Als we vertrekken regent het pijpenstelen, het is koud. Gelukkig trekt de lucht open en houdt de regen op en gaat de zon voorzichtig schijnen. Als we geen ‘ruzie’ met het openbaar vervoer hadden gehad, waren we doornat geregend! Vlak voor Oosteinde zien we, in één van de zijarmen van de Molenpoel, het Oosterbad, een echt natuurbad, zoals je deze vroeger langs de Nieuwe Maas in onder meer Rotterdam en Schiedam ook zag. Eenmaal de bocht om zien we de oude katholieke kerk met pastorie liggen. Vandaag wandelen we door Aalsmeer, langs de bloemenveiling, en koersen aan op de Westeinder. We lopen langs kleine, door water omringde kavels, begroeid met heesters of rozen. Er wordt volop genoeid. We zien mannen fietsen met, steevast op de bagagedrager of onder de arm, bossen bloemen. Aan het eind van de dag lopen we over een grasdijk, waar we wegzakken in de zware, zompige klei. We lopen door de lintbebouwing van De Kwakel en eindigen bij het Amsterdam-Drechtkanaal, waar we de Peugeot hebben geparkeerd. ’s Ochtends hebben we al kaas, mosterd en yoghurt ingeslagen, vers van de boer. Vooral de yoghurt en de geitenkaas vinden thuis gretig aftrek.

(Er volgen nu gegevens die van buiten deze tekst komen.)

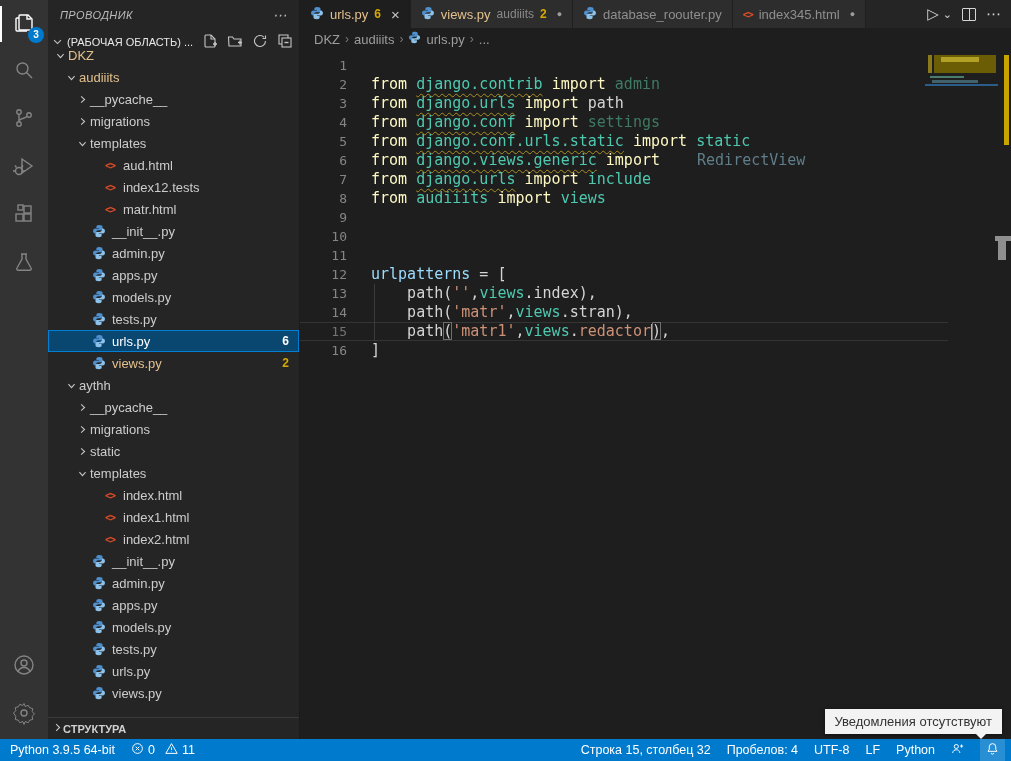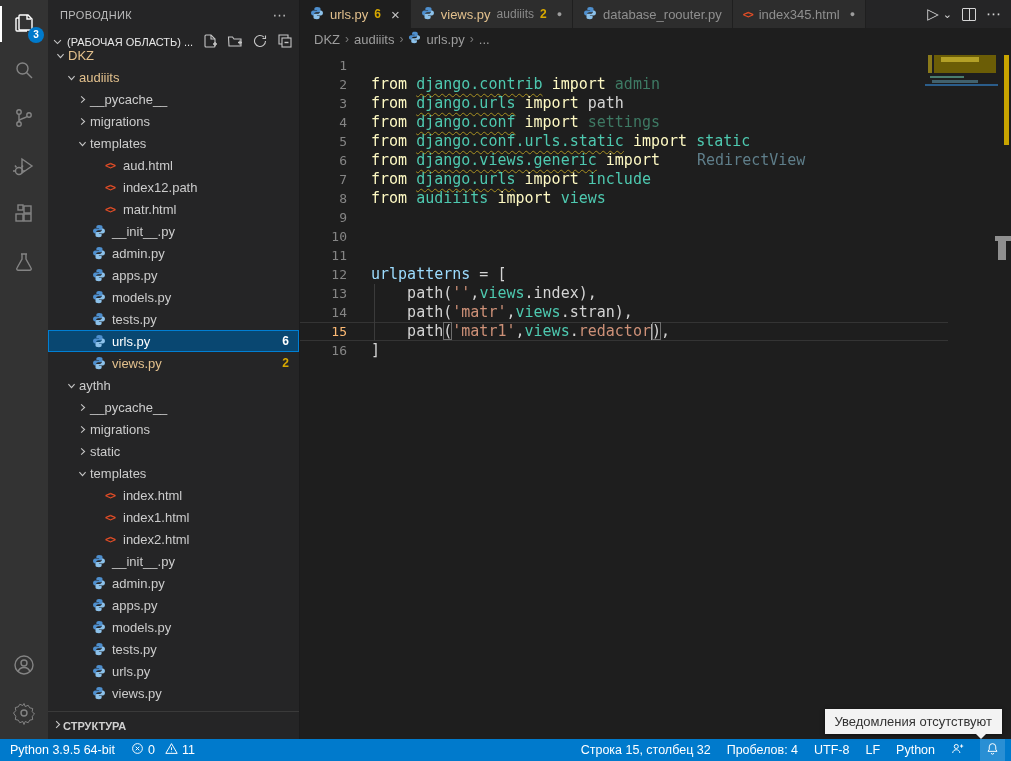"ПРОВОДНИК" .sb-title { font-style: none -> italic }
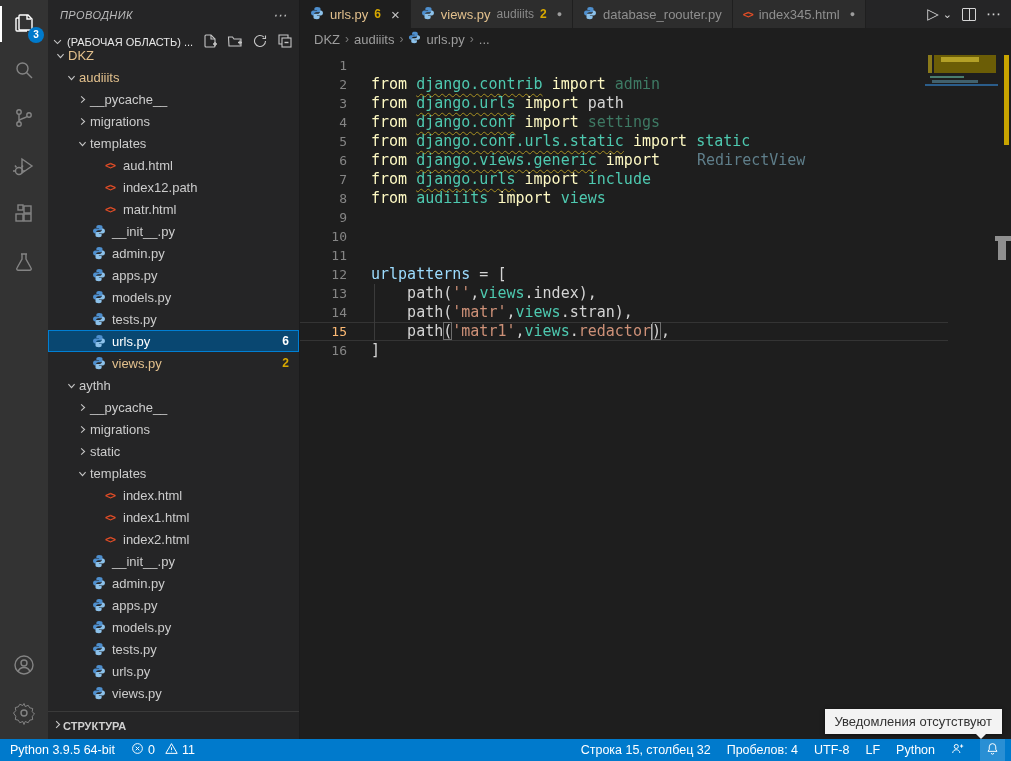"index12.path" span.lbl { text: index12.path -> index12.tests }
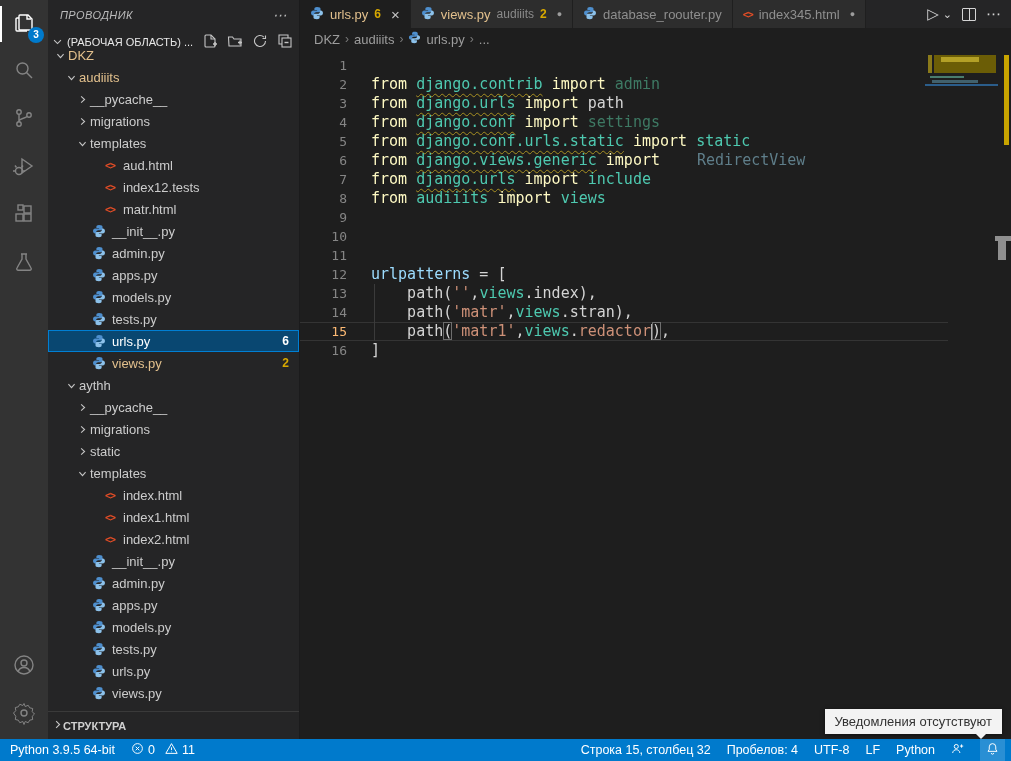"15" .code-line.active .gutter { color: #fdba74 -> #737373 }
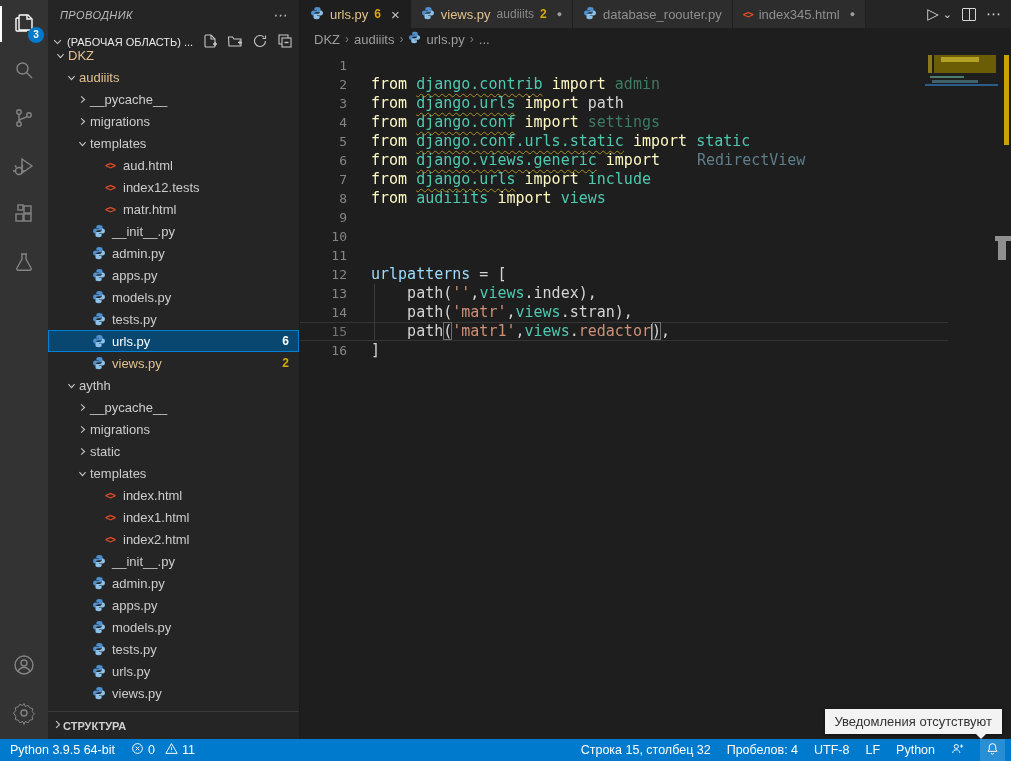"СТРУКТУРА" .outline { height: 28px -> 22px }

10 februari 2006                                                                                                                                  De Kwakel – Aarlanderveen

We lopen nog steeds onder de rook van Schiphol. Twee banen zijn tegelijkertijd in gebruik, de vliegtuigen vliegen af en aan. We zien prachtige optrekjes, maar dat lawaai! Volgens An wen je aan het geluid, ik twijfel. We wippen nog even langs bij Zuivelboerderij Vrouwenakker voor boerenmosterd en kaas. De yoghurt laten we staan, te zwaar. Het is koud vandaag. Gelukkig is het droog, maar de zon laat zich niet zien. We lopen langs het kanaal door de droogmakerijen naar het leuke plaatsje Aarlanderveen. Geleidelijk verandert de omgeving. We lopen lans kleine waterrijke natuurgebieden, over boerenland en groene dijken. We stuiten zelfs op een bordje ‘pas op de stier’. Van de stier geen spoor te bekennen, maar we knepen hem wel even. Fraai is de Tolhuissluis, een grote en kleine sluis naast elkaar. De sluiswachter pelt een sinasappel als we voorbij lopen. Ik twijfel of hij die dag ook maar één boot heeft geschut. In de zomer zal hij het wel drukker hebben. Jammer dat het achterstallig onderhoud zo groot is, want het is namelijk een prachtig stuk cultuur. De houten sluisdeuren zijn verrot. In het dorpje Bilderdam keren we om en lopen over de nog steeds met kerstlichtjes versierde brug door het lieflijke dorpje. Via de andere kant van het water lopen we terug en buigen na bijna 1 kilometer, ter hoogte van de sluizen aan de overkant, naar het zuiden. In Nieuwveen kruisen we het Marskramerpad. We blijven op de Hogedijk en passeren Ter Aar. Links en rechts liggen drooggemaakte polders, waarvan sommige nog door molens worden bemalen. Maar het meeste zware werk wordt gedaan door gemalen. Vroeger dagen werden deze gemalen door stoom aangedreven, maar later werd diesel gebruikt. De polder is haaks verkaveld. De dorpen kenmerken zich door lintbebouwing.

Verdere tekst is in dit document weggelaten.